‘PESTICIDES’ IN DRUGS

Sharad Pawar’s provision for protecting test data in the Pesticides Bill could spill over into trade agreements and hit the drugs industry, too

 
By Latha Jishnu
Published: Wednesday 31 August 2011

image Why is the pharmaceutical industry taking such a keen interest in the Pesticides Management Bill, 2008, or PMB, which would appear to be as far removed from drugs as chalk from cheese? The Bill, pending in Parliament since 2008, is all set to be debated in the current session with agriculture minister Sharad Pawar having indicated an urgency to get it passed. The proposed regulation is intended to improve the quality of pesticides available to Indian farmers and introduce new, safe and efficacious pesticides.



So what do drug manufacturers have to do with such a law? Embedded in it is a critical section that provides three years of data exclusivity or protection for test data furnished by the original registrant of any new pesticide molecule that is being marketed in the country. Data exclusivity is a form of intellectual property right (IPR), usually related to medicines, and this is how it works. When a medicine is being marketed for the first time in any country, the pharmaceutical company has to obtain marketing approval from the drug regulatory authority. This approval is based on the test data related to efficacy and safety of the drug that is generated in clinical trials. Later, when the generic version of the drug comes up for marketing approval, the regulator relies on the test data submitted by the original registrant. In the normal course, that is.

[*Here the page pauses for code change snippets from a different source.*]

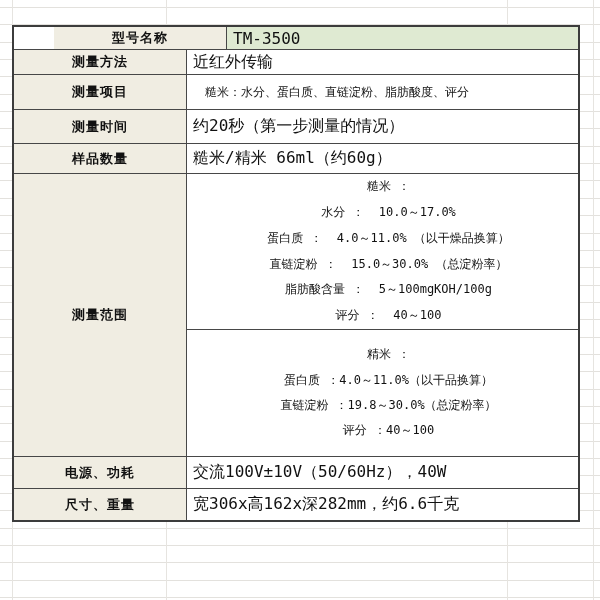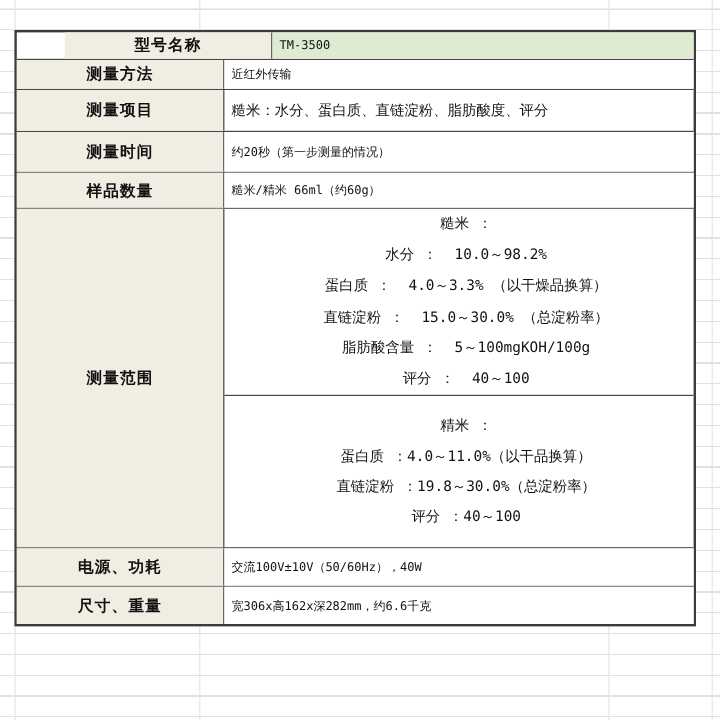--- a/index.html
+++ b/index.html
@@ -32,7 +32,7 @@
   }
   .val{
     flex:1;display:flex;align-items:center;
-    padding-left:6px;font-size:10px;background:#ffffff;
+    padding-left:6px;font-size:16px;background:#ffffff;
   }
   .val.green{background:#dfead2;}
   .vstack{flex:1;display:flex;flex-direction:column;}

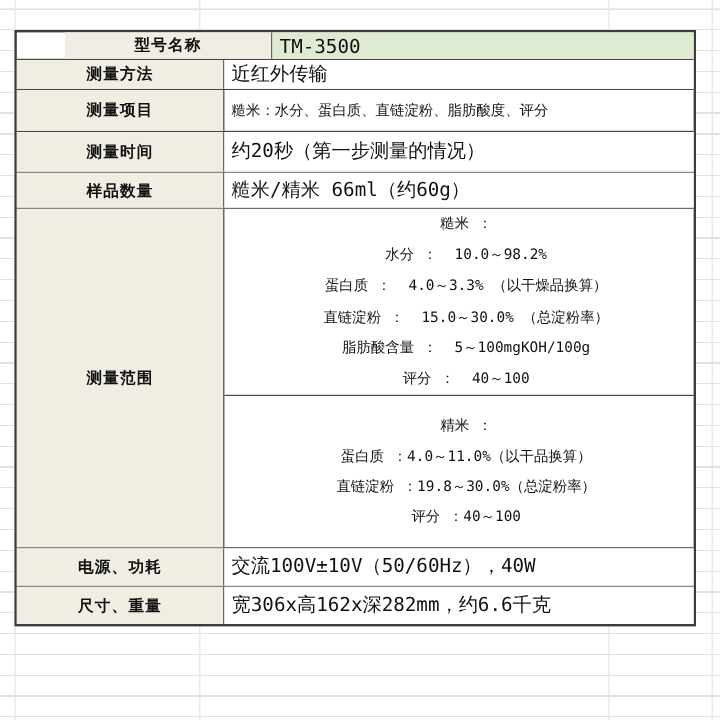--- a/index.html
+++ b/index.html
@@ -44,7 +44,7 @@
   .g2 .rline{line-height:25.4px;}
 
   .h-r1{height:22px;margin-left:40px;} .h-r2{height:24px;}
-  .h-r3a{height:34px;} .h-r3b{height:25px;}
+  .h-r3a{height:34px;margin-left:12px;} .h-r3b{height:25px;}
   .h-r4{height:33px;} .h-r5{height:29px;}
   .h-r6a{height:155px;} .h-r6b{height:127px;}
   .h-r7{height:31px;} .h-r8{height:31px;}

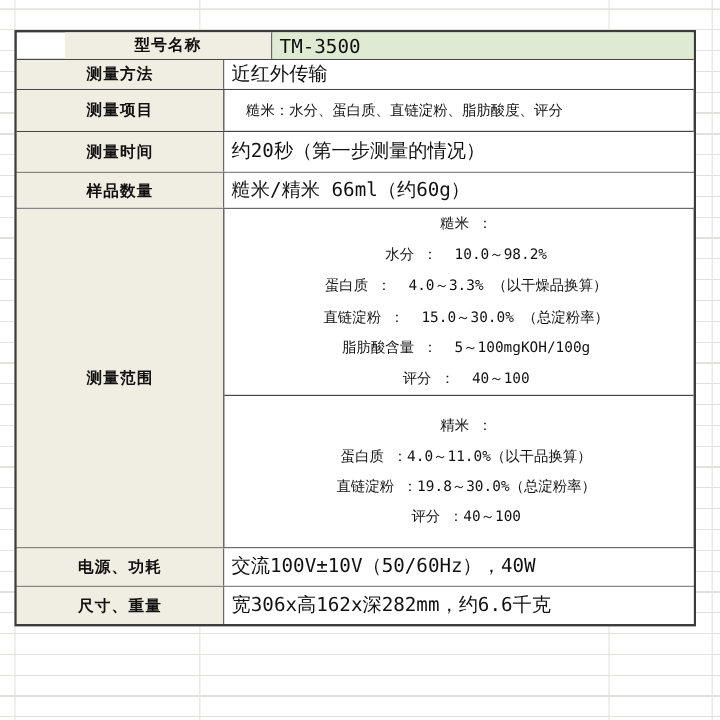--- a/index.html
+++ b/index.html
@@ -92,7 +92,7 @@
       <div class="vstack">
         <div class="sub rangecell g1 h-r6a">
           <div class="rline">糙米 ：</div>
-          <div class="rline">水分 ：  10.0～98.2%</div>
+          <div class="rline">水分 ：  10.0～17.0%</div>
           <div class="rline">蛋白质 ：  4.0～3.3% （以干燥品换算）</div>
           <div class="rline">直链淀粉 ：  15.0～30.0% （总淀粉率）</div>
           <div class="rline">脂肪酸含量 ：  5～100mgKOH/100g</div>

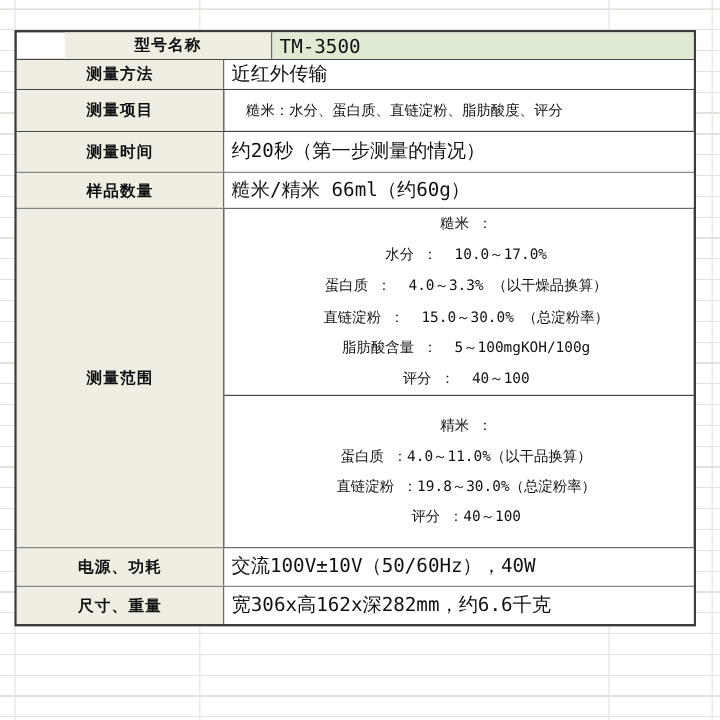--- a/index.html
+++ b/index.html
@@ -93,7 +93,7 @@
         <div class="sub rangecell g1 h-r6a">
           <div class="rline">糙米 ：</div>
           <div class="rline">水分 ：  10.0～17.0%</div>
-          <div class="rline">蛋白质 ：  4.0～3.3% （以干燥品换算）</div>
+          <div class="rline">蛋白质 ：  4.0～11.0% （以干燥品换算）</div>
           <div class="rline">直链淀粉 ：  15.0～30.0% （总淀粉率）</div>
           <div class="rline">脂肪酸含量 ：  5～100mgKOH/100g</div>
           <div class="rline">评分 ：  40～100</div>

However, to keep generic competition out, originator companies are demanding data exclusivity that will prevent the drug regulators from relying on test data already in their possession for subsequent approval of generic versions of the medicine—or in this case, pesticides. In recent free trade agreements (FTAs) that have been signed with different countries, the US and the European Union (EU) have insisted on data exclusivity for varying periods on the ground that it is a World Trade Organization (WTO) requirement. But trade analysts have pointed out that this is a developed country interpretation; Article 39.3 of the international agreement on trade related aspects of IPR (TRIPS) merely refers to the need for data protection and does not mention exclusivity at all.

India came face to face with this question when it began negotiating the EU FTA. It would have acceded to the demand for data exclusivity had not patient rights groups and health activists across the globe begun a campaign against it, pointing out that data exclusivity would have put a clamp on the production of generic medicines for a variety of life-threatening diseases. After prevaricating for close to two years, the EU finally gave a public assurance that it would not be insisting on data exclusivity in its FTA. But here comes the rub.

The inclusion of such a provision in the Pesticides Bill signals a huge worry. Health campaigners point out that even if the EU negotiations have dropped the contentious data exclusivity, the fact that such a provision exists in an Indian law would have a ripple effect. The EU could then legitimately argue that there was no reason to keep out data exclusivity from its FTA or, indeed, from any of the other agreements that are in the making, including the one with the US. In other words, Sharad Pawar would be creating an Open Sesame to data exclusivity. This is a danger that the generics industry in India is acutely aware of. In recent months it has stepped up its lobbying, its latest attempt being a critique of a government report that in 2007 had argued for data exclusivity for agrochemicals.

The Indian Pharma ceutical Alliance, association of the country’s big generic companies, retraced the genesis of the Pesticides Bill to the Satwant Reddy report and exposed its flawed reasoning—yet again after the heat and dust it had kicked up four years ago.

The IPA-commissioned report has questioned the thrust of the Satwant Reddy report which justified the need for differential treatment for agrochemicals as compared to pharmaceuticals primarily on account of the higher costs and effort involved in generating test data. It says: “No data whatsoever is furnished estimating these costs and what period of data exclusivity would be justified in relation to these costs, except to assert that registration-related studies for agricultural chemicals are huge.”

In seeking to preempt data exclusivity for the agrochemicals sector, IPA has joined forces with the Pesticides Manufacturers and Formulators Association of India, just one of the many alliances opposing the Pesticides Bill. On the political front, the BJP and the Left are in concert, the former in particular taking an aggressive public stance on the proposed law. Its Kisan Morcha raises a pertinent point: why is the ministry of agriculture in charge of pesticides management when the world over it is the task of the environment ministry? The bigger question, though, is whether pesticides will spill over into pharmaceuticals.